Saturday, 27 May 2017

The Main thing

Yesterday we discovered that the name of the town Mainz, which we were visiting, has nothing to do with the name of the River Main, onto which we have now come. The river’s name originates with the Romans calling it the “Minor” Rhine. We drifted up it through the night and tied up at breakfast time in Miltenberg – "the Pearl".


The usual castle stands guard over this mediaeval town.


The other reason for the survival of its delightful buildings would probably be that not a lot happens here! At the far end from the castle stands an imposing gatehouse, marking the beginning of the main street.
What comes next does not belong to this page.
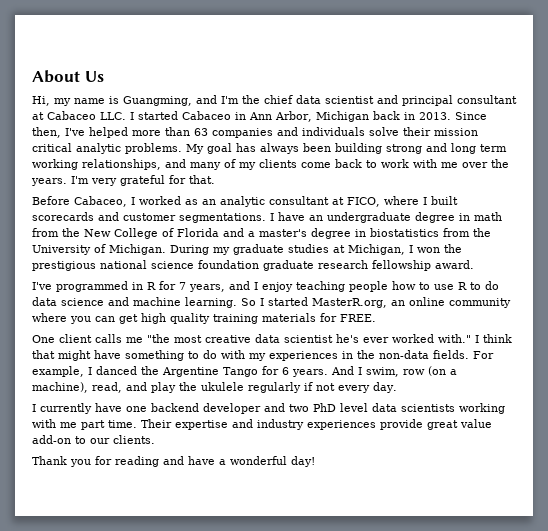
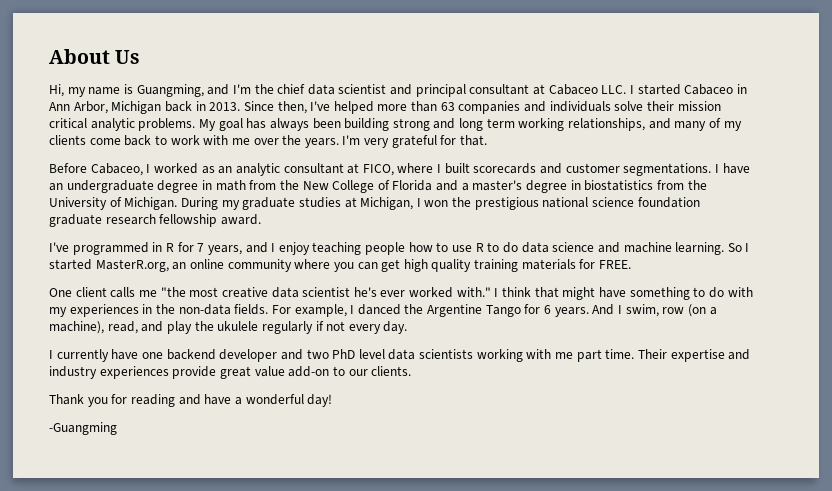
(315, 461) none -> [49,422,117,435] // -Guangming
Last night after dinner the on-board pianist allowed me to play a couple of numbers on the ship’s Yamaha electronic grand piano. But it was a big disappointment – some of the keyboard contacts were faulty and the action had deteriorated, and I’d be playing a soft, expressive section when suddenly one of the notes would boom out loud. So when, this morning, we found a music shop few yards down the main street, a visit seemed in order to make up for the experience.


We chatted for a while with the owner Harald, who also runs a studio and a music production company, and that was good fun. I think he enjoyed it too, even though I didn’t actually buy any of the wares on offer in the shop.
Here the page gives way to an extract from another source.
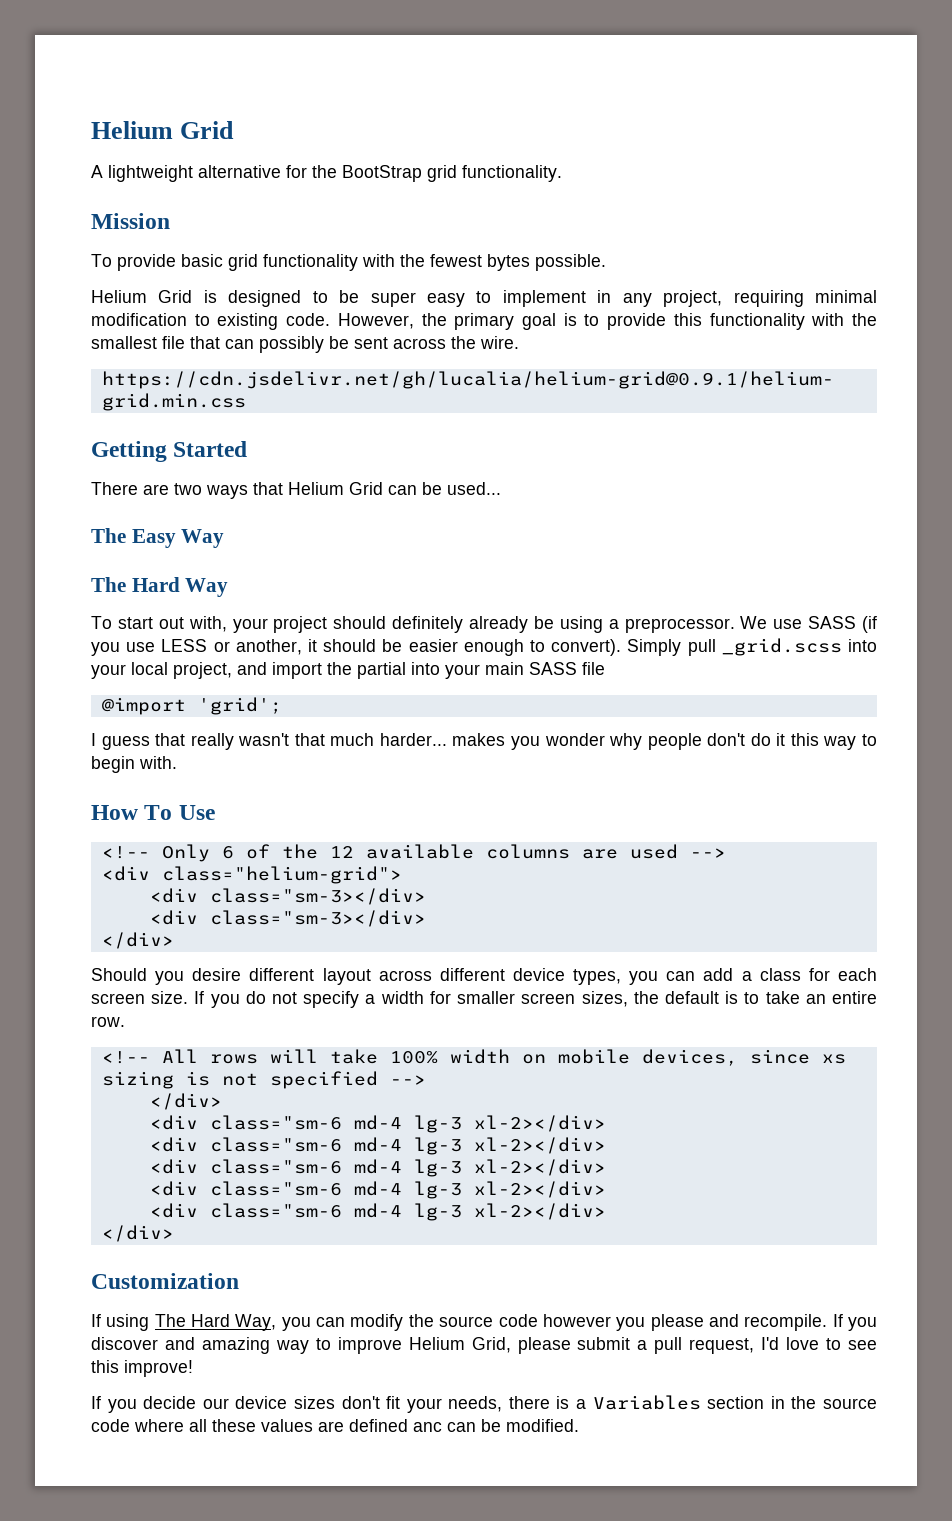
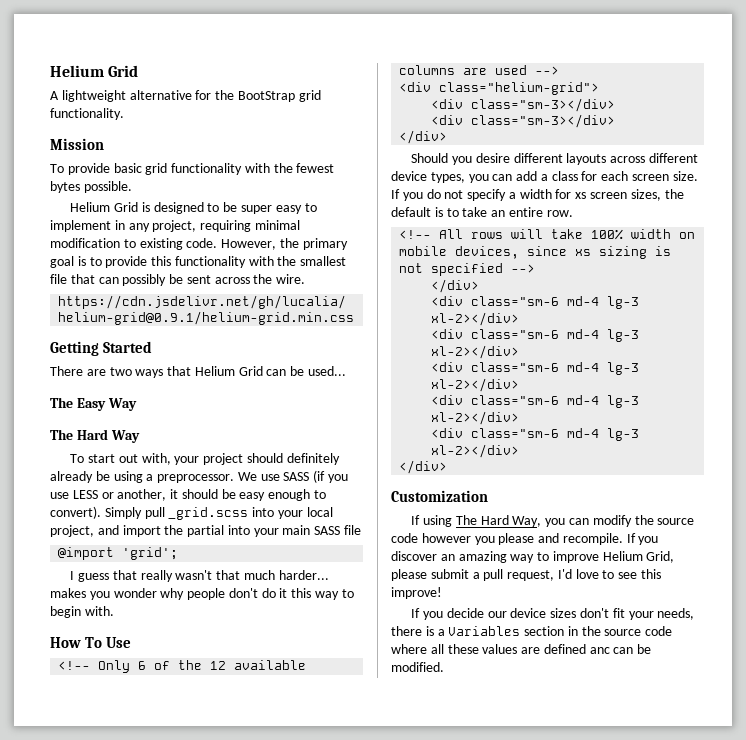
[408,639,458,652] easier -> [239,492,266,501] easy
[322,968,371,985] layout -> [566,153,607,165] layouts
[457,991,516,1004] smaller -> [575,192,587,199] xs
[164,1337,195,1350] and -> [440,554,455,561] an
The buildings here benefit from showing very little sign of an overall town plan. Walking down the main street you encounter various churches and squares,


and a somewhat higgledy-piggledy collection of edifices which rather reminded us of Nantwich and Chester, only coloured ochre rather than black and white.
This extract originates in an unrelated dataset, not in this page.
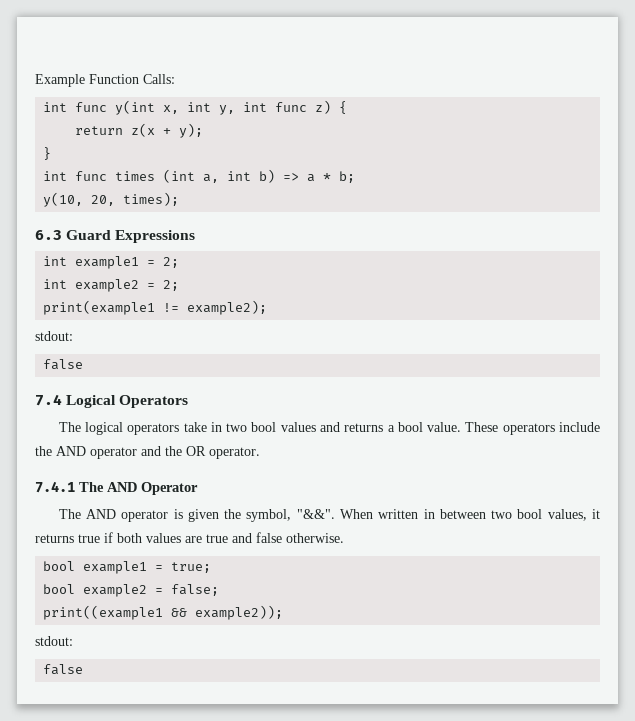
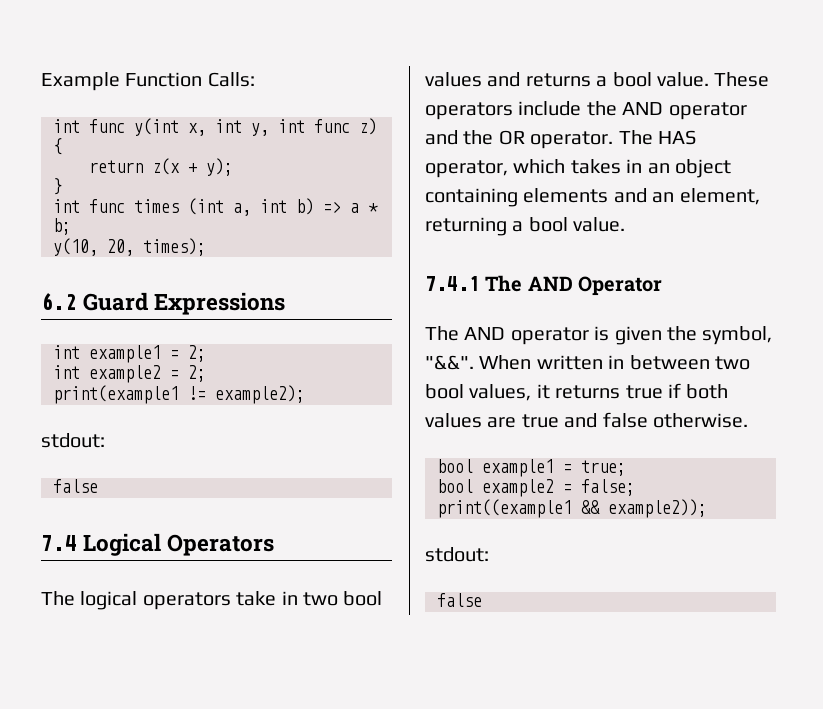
[35,230,62,240] 6.3 -> [41,293,77,310] 6.2
(260, 453) none -> [618,130,696,145] [425,159,731,178] [425,188,760,207] [425,217,626,236] The HAS operator, which takes in an object containing elements and an element, returning a bool value.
There was time to enjoy it all before strolling back to the ship for lunch as we untied and continued up-river towards Wertheim.


In some senses, Wertheim was more of the same.


However, it was less linear and more haphazard. It also had a very steep walk up to the obligatory castle, which has watched over the confluence of the Main and the Tauber since the 12th century.


Of all the castles we've seen in our few days so far, this was the first we walked up to. Even at 5 p.m. it was hot!


The view from the top was spectacular, and showed why this spot had been chosen.


The walls gave evidence of the purpose for which they had been constructed.


We found that the castle was today the venue for a rock concert, and the top was throbbing, both with the beat and with all the people who'd come for it (carefully avoided in the photos I've chosen!). We found a bench with, bizarrely, a German version of the story of Percival, one of King Arthur's knights, written on the top. Three lads attending the concert were sitting on it, so we asked them to move a bit so we could read it. That led to us having a great chat with Roman, from Ukraine, and his two friends. Annoyingly, I didn't think about getting a photo of them until after we'd left. But they were part of a very enjoyable day.